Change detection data
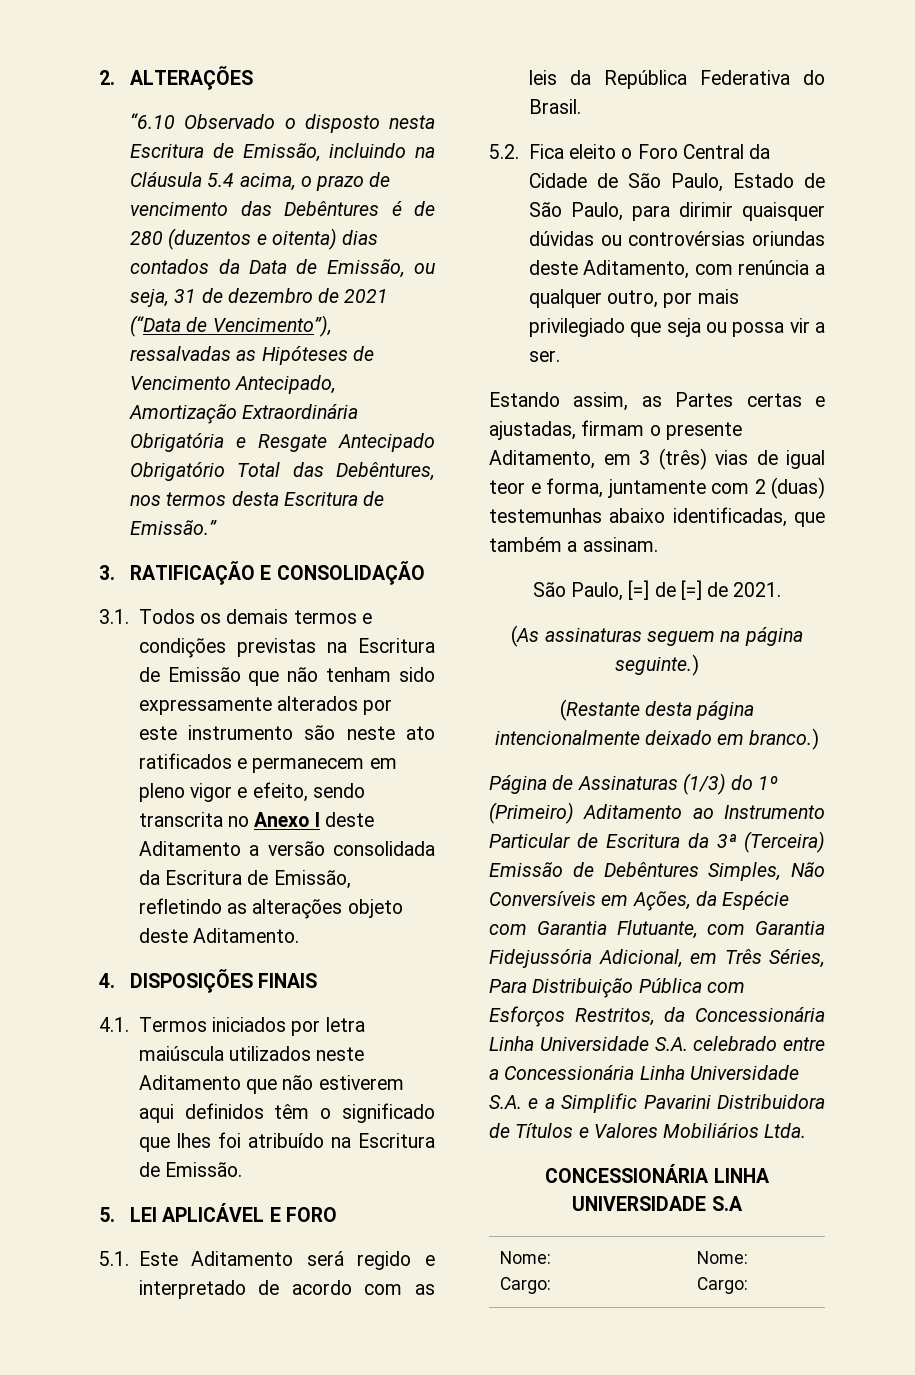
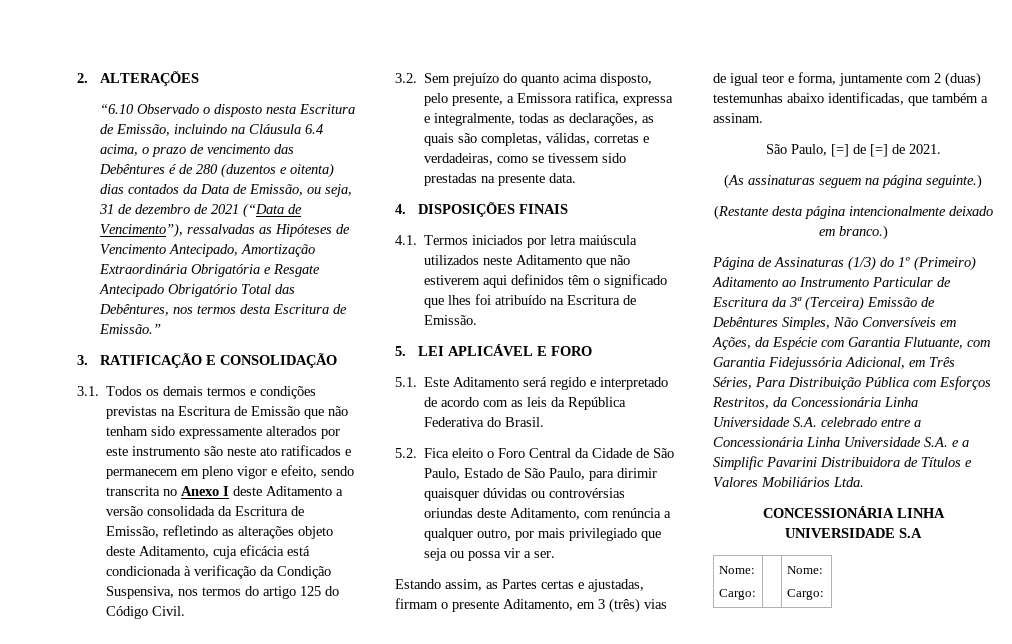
- “6.10 Observado o disposto nesta Escritura de Emissão, incluindo na Cláusula 5.4 acima, o prazo de vencimento das Debêntures é de 280 (duzentos e oitenta) dias contados da Data de Emissão, ou seja, 31 de dezembro de 2021 (“Data de Vencimento”), ressalvadas as Hipóteses de Vencimento Antecipado, Amortização Extraordinária Obrigatória e Resgate Antecipado Obrigatório Total das Debêntures, nos termos desta Escritura de Emissão.”
+ “6.10 Observado o disposto nesta Escritura de Emissão, incluindo na Cláusula 6.4 acima, o prazo de vencimento das Debêntures é de 280 (duzentos e oitenta) dias contados da Data de Emissão, ou seja, 31 de dezembro de 2021 (“Data de Vencimento”), ressalvadas as Hipóteses de Vencimento Antecipado, Amortização Extraordinária Obrigatória e Resgate Antecipado Obrigatório Total das Debêntures, nos termos desta Escritura de Emissão.”
- 3.1. Todos os demais termos e condições previstas na Escritura de Emissão que não tenham sido expressamente alterados por este instrumento são neste ato ratificados e permanecem em pleno vigor e efeito, sendo transcrita no Anexo I deste Aditamento a versão consolidada da Escritura de Emissão, refletindo as alterações objeto deste Aditamento.
+ 3.1. Todos os demais termos e condições previstas na Escritura de Emissão que não tenham sido expressamente alterados por este instrumento são neste ato ratificados e permanecem em pleno vigor e efeito, sendo transcrita no Anexo I deste Aditamento a versão consolidada da Escritura de Emissão, refletindo as alterações objeto deste Aditamento, cuja eficácia está condicionada à verificação da Condição Suspensiva, nos termos do artigo 125 do Código Civil.
+ 3.2. Sem prejuízo do quanto acima disposto, pelo presente, a Emissora ratifica, expressa e integralmente, todas as declarações, as quais são completas, válidas, corretas e verdadeiras, como se tivessem sido prestadas na presente data.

What you need to do: Your task is to repeat exactly the lines from the beginning of the data to the line that contains "- 3.1. Todos", both ends included, leaving out pictures.

Exercise solution:
- “6.10 Observado o disposto nesta Escritura de Emissão, incluindo na Cláusula 5.4 acima, o prazo de vencimento das Debêntures é de 280 (duzentos e oitenta) dias contados da Data de Emissão, ou seja, 31 de dezembro de 2021 (“Data de Vencimento”), ressalvadas as Hipóteses de Vencimento Antecipado, Amortização Extraordinária Obrigatória e Resgate Antecipado Obrigatório Total das Debêntures, nos termos desta Escritura de Emissão.”
+ “6.10 Observado o disposto nesta Escritura de Emissão, incluindo na Cláusula 6.4 acima, o prazo de vencimento das Debêntures é de 280 (duzentos e oitenta) dias contados da Data de Emissão, ou seja, 31 de dezembro de 2021 (“Data de Vencimento”), ressalvadas as Hipóteses de Vencimento Antecipado, Amortização Extraordinária Obrigatória e Resgate Antecipado Obrigatório Total das Debêntures, nos termos desta Escritura de Emissão.”
- 3.1. Todos os demais termos e condições previstas na Escritura de Emissão que não tenham sido expressamente alterados por este instrumento são neste ato ratificados e permanecem em pleno vigor e efeito, sendo transcrita no Anexo I deste Aditamento a versão consolidada da Escritura de Emissão, refletindo as alterações objeto deste Aditamento.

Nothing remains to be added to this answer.